You need to implement the class files Prey.cpp and Predator.cpp.
You are given the ‘incomplete’ ‘main’ program, PredatorPrey.cpp. There ARE modifications necessary to this file.
Read the comments for clues about what is required.
Both classes you will create have a mutator named ‘getNextPopulation’. If the ‘next’ population goes below 0 (zero), this mutator shall return 0 (zero).
If your code is working correctly, your output should be identical to PredPrey.txt
To learn about command line arguments and how to use them in Visual Studio, review the video titled ‘CommandLineArguements’
Extra Credit
You can receive 10 points of extra credit by modifying the code as described below:
The ‘printHeader’ function in ‘PredatorPrey.cpp’ prints the scale of the ‘x’ and ‘y’ values. One possible outcome is shown below:
Y scale: 1 row = 100 animals (or less).
X scale: 1 col = 1 generations (or less).
It is improper English to say ‘1 generations’. To get the full amount of extra credit you will need to modify the code to print the word ‘generation’ if 1 column = 1 generation (or less) and to print the word ‘animal’ if 1 row = 1 animal (or less).
Required Files
All the files should be well documented, to include file headers and headers for each function, as well as appropriate inline comments.

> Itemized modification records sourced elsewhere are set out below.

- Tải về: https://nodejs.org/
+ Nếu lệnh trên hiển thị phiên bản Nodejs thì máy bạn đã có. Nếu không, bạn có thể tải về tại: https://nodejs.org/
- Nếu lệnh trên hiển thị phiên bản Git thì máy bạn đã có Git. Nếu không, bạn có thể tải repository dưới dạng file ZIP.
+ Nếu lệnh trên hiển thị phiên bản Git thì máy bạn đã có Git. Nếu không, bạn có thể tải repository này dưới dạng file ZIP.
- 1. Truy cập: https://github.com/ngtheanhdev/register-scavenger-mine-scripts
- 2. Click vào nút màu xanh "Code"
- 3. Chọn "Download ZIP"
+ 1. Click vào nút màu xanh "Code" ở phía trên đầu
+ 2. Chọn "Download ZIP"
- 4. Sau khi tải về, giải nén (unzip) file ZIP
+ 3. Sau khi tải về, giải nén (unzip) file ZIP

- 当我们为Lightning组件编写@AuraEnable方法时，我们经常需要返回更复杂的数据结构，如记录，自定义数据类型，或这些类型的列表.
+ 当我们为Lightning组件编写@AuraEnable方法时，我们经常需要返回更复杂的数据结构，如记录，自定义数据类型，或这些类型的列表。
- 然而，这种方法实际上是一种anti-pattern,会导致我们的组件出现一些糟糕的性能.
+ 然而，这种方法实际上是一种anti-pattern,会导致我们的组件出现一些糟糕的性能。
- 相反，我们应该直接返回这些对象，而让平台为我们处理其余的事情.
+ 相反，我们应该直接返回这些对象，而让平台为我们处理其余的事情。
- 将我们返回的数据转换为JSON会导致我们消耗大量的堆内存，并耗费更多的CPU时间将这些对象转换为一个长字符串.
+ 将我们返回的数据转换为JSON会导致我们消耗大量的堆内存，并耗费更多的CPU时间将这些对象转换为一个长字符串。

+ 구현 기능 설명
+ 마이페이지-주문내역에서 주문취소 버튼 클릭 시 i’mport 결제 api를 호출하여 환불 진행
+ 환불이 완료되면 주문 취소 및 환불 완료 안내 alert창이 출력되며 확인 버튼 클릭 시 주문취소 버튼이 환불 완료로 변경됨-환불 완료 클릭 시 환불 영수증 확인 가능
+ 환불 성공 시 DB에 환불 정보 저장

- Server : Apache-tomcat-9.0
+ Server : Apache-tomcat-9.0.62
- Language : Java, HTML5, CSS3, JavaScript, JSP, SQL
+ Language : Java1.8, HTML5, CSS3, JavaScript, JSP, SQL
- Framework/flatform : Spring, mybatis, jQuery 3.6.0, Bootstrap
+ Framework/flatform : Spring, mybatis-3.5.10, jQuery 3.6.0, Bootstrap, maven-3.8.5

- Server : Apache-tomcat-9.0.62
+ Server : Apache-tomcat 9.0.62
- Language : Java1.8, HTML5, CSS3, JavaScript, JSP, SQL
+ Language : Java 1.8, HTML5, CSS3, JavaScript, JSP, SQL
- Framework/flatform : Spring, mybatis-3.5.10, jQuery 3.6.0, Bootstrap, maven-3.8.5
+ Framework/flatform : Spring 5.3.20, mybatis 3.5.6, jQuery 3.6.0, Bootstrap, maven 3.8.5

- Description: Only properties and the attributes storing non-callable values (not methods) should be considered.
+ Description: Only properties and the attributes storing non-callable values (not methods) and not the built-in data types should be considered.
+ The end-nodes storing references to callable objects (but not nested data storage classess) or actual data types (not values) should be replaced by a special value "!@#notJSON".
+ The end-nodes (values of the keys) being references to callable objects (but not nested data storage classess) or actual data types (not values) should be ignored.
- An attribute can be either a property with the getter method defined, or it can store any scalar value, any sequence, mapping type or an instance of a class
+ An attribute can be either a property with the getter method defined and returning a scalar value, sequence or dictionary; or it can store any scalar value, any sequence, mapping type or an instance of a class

Submit the following files:
PredatorPrey.cpp
Prey.cpp
Predator.h
Predator.cpp
PREDATORYPREY.CPP
//
// PredatorPrey.cpp : Defines the entry point for the console application.
//
#include <iostream>
#include <fstream>
#include <iomanip>
#include <string>
#include <vector>
#include "Predator.h"
#include "Prey.h"
using namespace std;
/*
Function Name:
printHeader
Function Description:
print standard header to screen and output file prior to graph
inputs:
outfile - output file stream
simNum - simulation #
preyStart - # of prey at start of simulation
preyEnd - # of prey at end of simulation
preyMax - max # of pry in simulation
predStart - # of pred at start of simulation
predEnd - # of pred at end of simulation
predMax - max # of predators in simulation
genNum - # of generations in simulation
xScale - scale of X axis
yScale - scale of Y axis
returns:
None
Notes/Assumptions:
This routine should only be called from printGraph
*/
void printHeader(ofstream& outfile, int simNum, int preyStart, int preyEnd, int preyMax,
int predStart, int predEnd, int predMax, int genNum, int xScale, int yScale)
{
/*
Print header to screen...
*/
cout << endl << "Simulation: " << simNum << endl;
cout << "Prey start count = " << preyStart << endl;
cout << "Predator start count = " << predStart << endl;
cout << "Prey end count = " << preyEnd << endl;
cout << "Predator end count = " << predEnd << endl;
cout << "Max Prey count = " << preyMax << endl;
cout << "Max Predator count = " << predMax << endl;
cout << "# of Generations = " << genNum << endl;
cout << "Y scale: 1 row = " << yScale << " animals (or less)." << endl;
cout << "X scale: 1 col = " << xScale << " generations (or less)." << endl << endl;
/*
Now print header to file, also...
*/
outfile << endl << "Simulation: " << simNum << endl;
outfile << "Prey start count = " << preyStart << endl;
outfile << "Predator start count = " << predStart << endl;
outfile << "Prey end count = " << preyEnd << endl;
outfile << "Predator end count = " << predEnd << endl;
outfile << "Max Prey count = " << preyMax << endl;
outfile << "Max Predator count = " << predMax << endl;
outfile << "# of Generations = " << genNum << endl << endl;
outfile << "Y scale: 1 row = " << yScale << " animals (or less)." << endl;
outfile << "X scale: 1 col = " << xScale << " generations (or less)." << endl;
outfile << "Predator = o, Prey = *" << endl << endl;
return;
}
/*
Function Name:
printGraph
Function Description:
prints are crude graph representing the predator and
prey populations until one species dies off...
inputs:
outfile - output file stream
simNumber - simulation number
data - vector of ints (contains population data at time 'period' -
period, prey population, predator population)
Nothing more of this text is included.